* [Exercise] Copy the listing exactly, images excluded.

* [Provided entries]
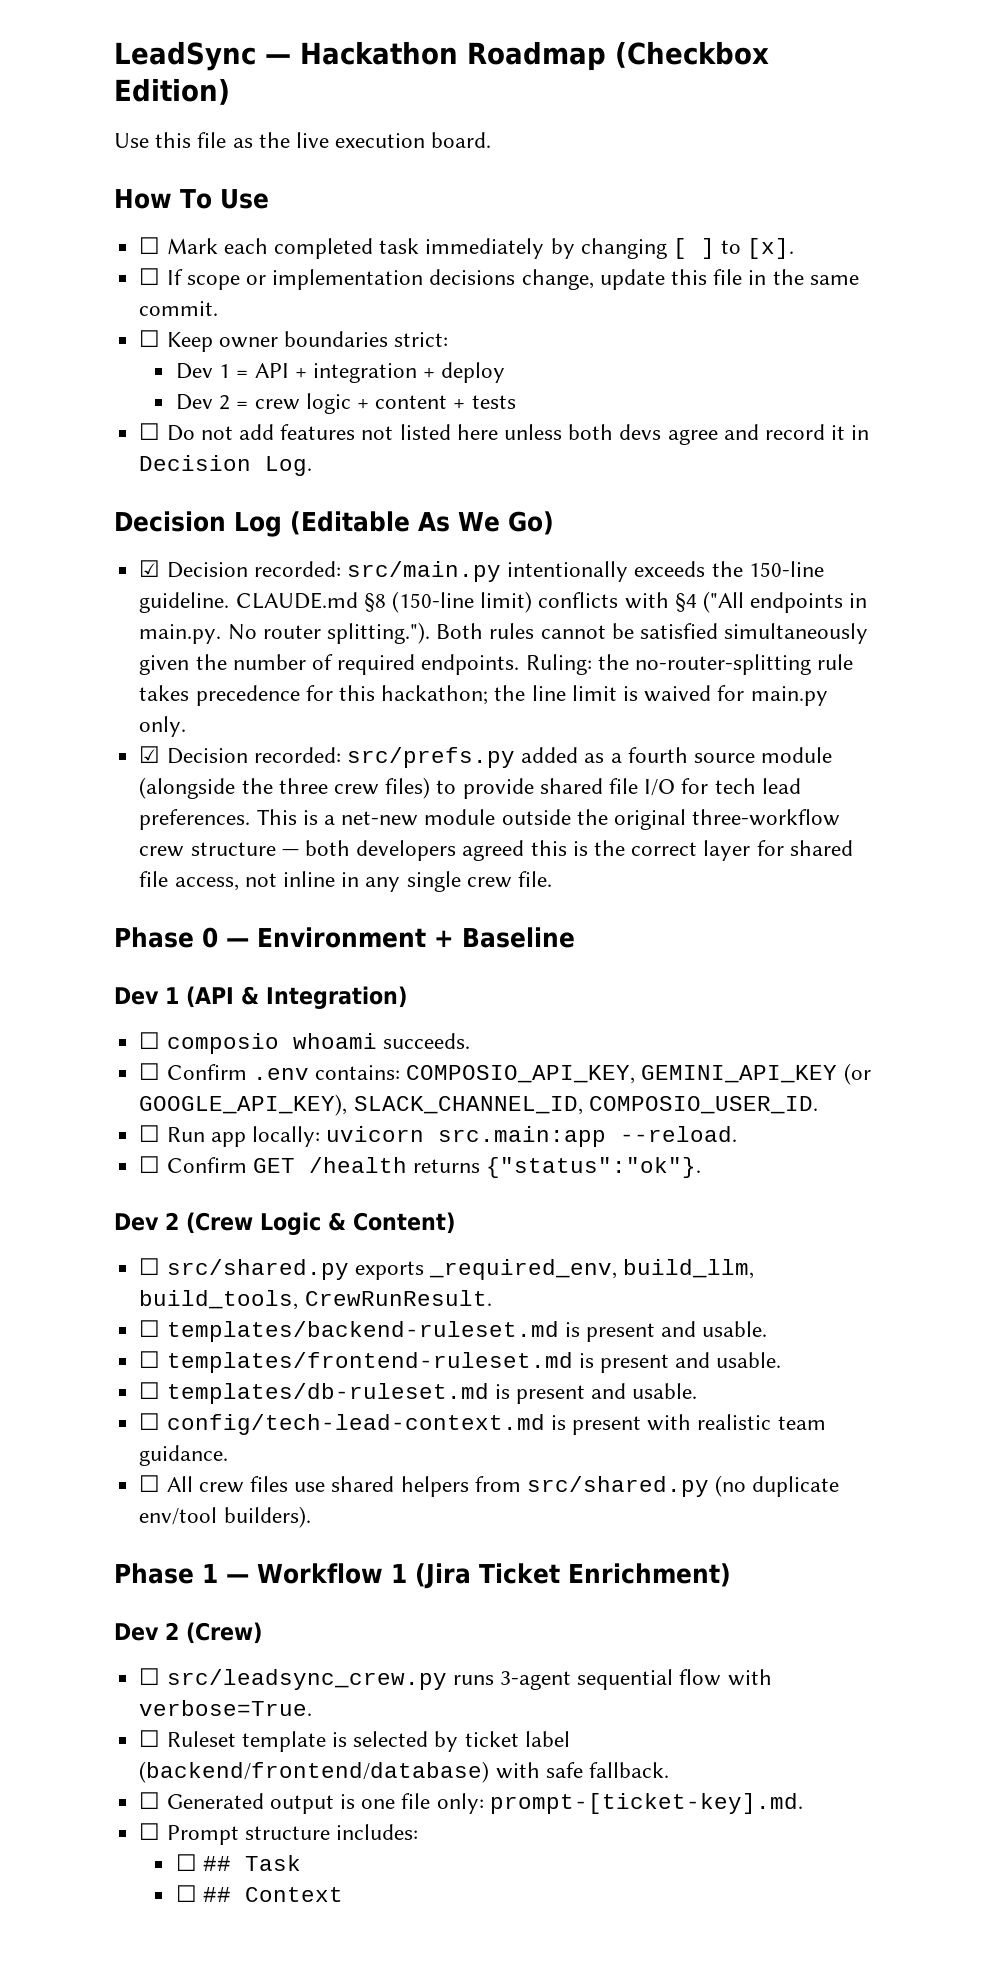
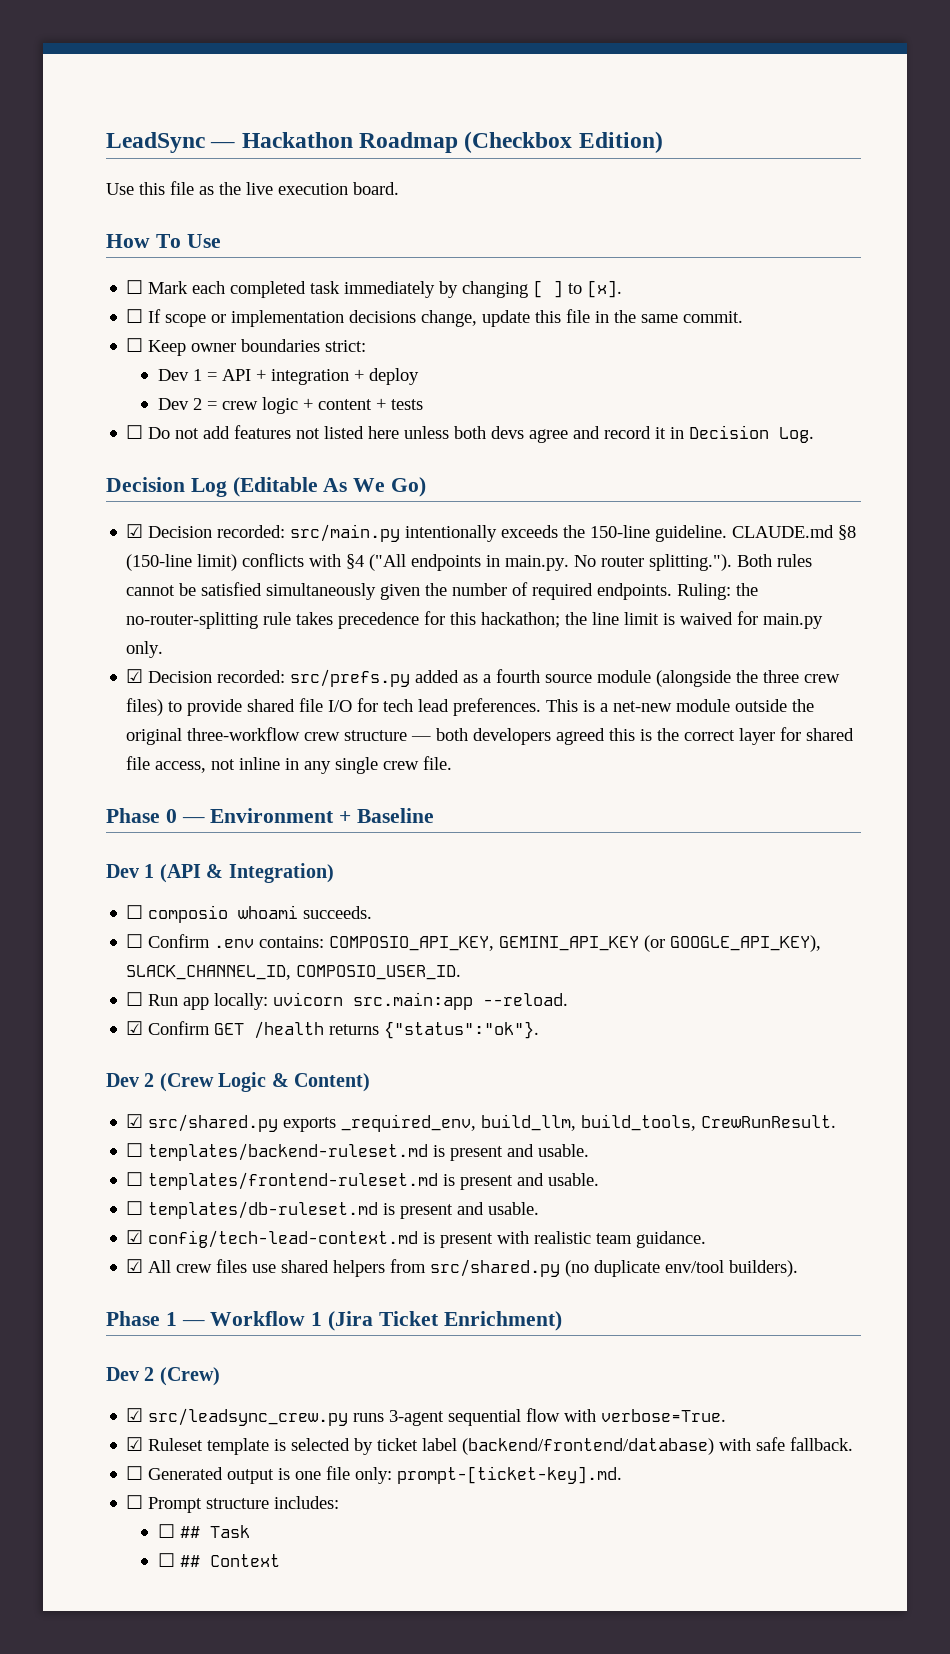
- ☐ Confirm GET /health returns {"status":"ok"}.
+ ☑ Confirm GET /health returns {"status":"ok"}.
- ☐ src/shared.py exports _required_env, build_llm, build_tools, CrewRunResult.
+ ☑ src/shared.py exports _required_env, build_llm, build_tools, CrewRunResult.
- ☐ config/tech-lead-context.md is present with realistic team guidance.
+ ☑ config/tech-lead-context.md is present with realistic team guidance.
- ☐ All crew files use shared helpers from src/shared.py (no duplicate env/tool builders).
+ ☑ All crew files use shared helpers from src/shared.py (no duplicate env/tool builders).
- ☐ src/leadsync_crew.py runs 3-agent sequential flow with verbose=True.
+ ☑ src/leadsync_crew.py runs 3-agent sequential flow with verbose=True.
- ☐ Ruleset template is selected by ticket label (backend/frontend/database) with safe fallback.
+ ☑ Ruleset template is selected by ticket label (backend/frontend/database) with safe fallback.

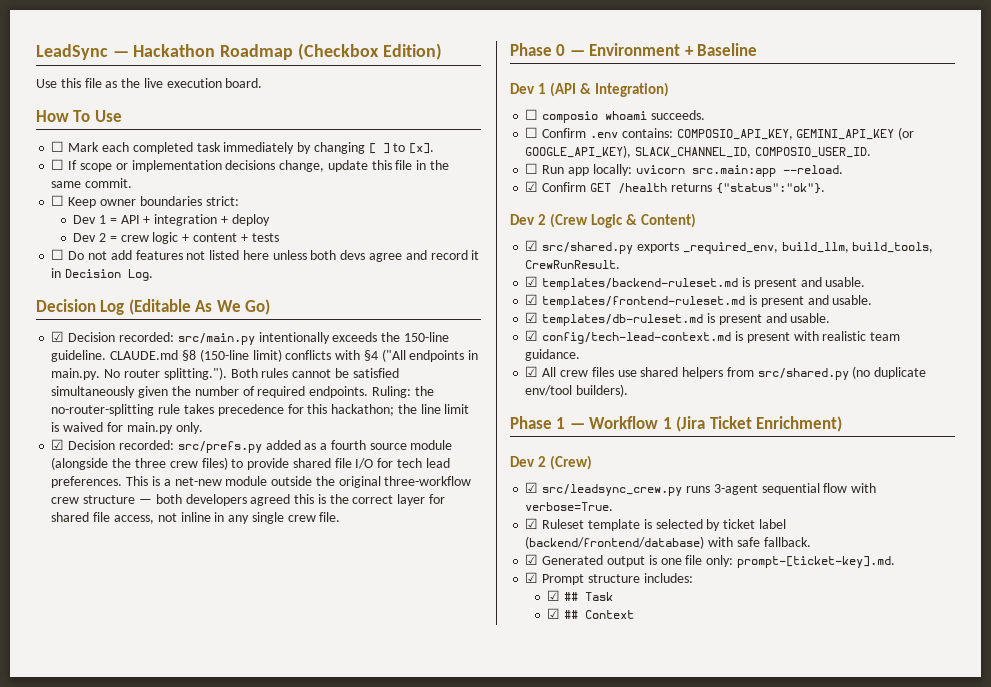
- ☐ templates/backend-ruleset.md is present and usable.
+ ☑ templates/backend-ruleset.md is present and usable.
- ☐ templates/frontend-ruleset.md is present and usable.
+ ☑ templates/frontend-ruleset.md is present and usable.
- ☐ templates/db-ruleset.md is present and usable.
+ ☑ templates/db-ruleset.md is present and usable.
- ☐ Generated output is one file only: prompt-[ticket-key].md.
+ ☑ Generated output is one file only: prompt-[ticket-key].md.
- ☐ Prompt structure includes:
+ ☑ Prompt structure includes:
- ☐ ## Task
+ ☑ ## Task
- ☐ ## Context
+ ☑ ## Context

* [Solution for this exercise]
- ☐ Confirm GET /health returns {"status":"ok"}.
+ ☑ Confirm GET /health returns {"status":"ok"}.
- ☐ src/shared.py exports _required_env, build_llm, build_tools, CrewRunResult.
+ ☑ src/shared.py exports _required_env, build_llm, build_tools, CrewRunResult.
- ☐ config/tech-lead-context.md is present with realistic team guidance.
+ ☑ config/tech-lead-context.md is present with realistic team guidance.
- ☐ All crew files use shared helpers from src/shared.py (no duplicate env/tool builders).
+ ☑ All crew files use shared helpers from src/shared.py (no duplicate env/tool builders).
- ☐ src/leadsync_crew.py runs 3-agent sequential flow with verbose=True.
+ ☑ src/leadsync_crew.py runs 3-agent sequential flow with verbose=True.
- ☐ Ruleset template is selected by ticket label (backend/frontend/database) with safe fallback.
+ ☑ Ruleset template is selected by ticket label (backend/frontend/database) with safe fallback.

- ☐ templates/backend-ruleset.md is present and usable.
+ ☑ templates/backend-ruleset.md is present and usable.
- ☐ templates/frontend-ruleset.md is present and usable.
+ ☑ templates/frontend-ruleset.md is present and usable.
- ☐ templates/db-ruleset.md is present and usable.
+ ☑ templates/db-ruleset.md is present and usable.
- ☐ Generated output is one file only: prompt-[ticket-key].md.
+ ☑ Generated output is one file only: prompt-[ticket-key].md.
- ☐ Prompt structure includes:
+ ☑ Prompt structure includes:
- ☐ ## Task
+ ☑ ## Task
- ☐ ## Context
+ ☑ ## Context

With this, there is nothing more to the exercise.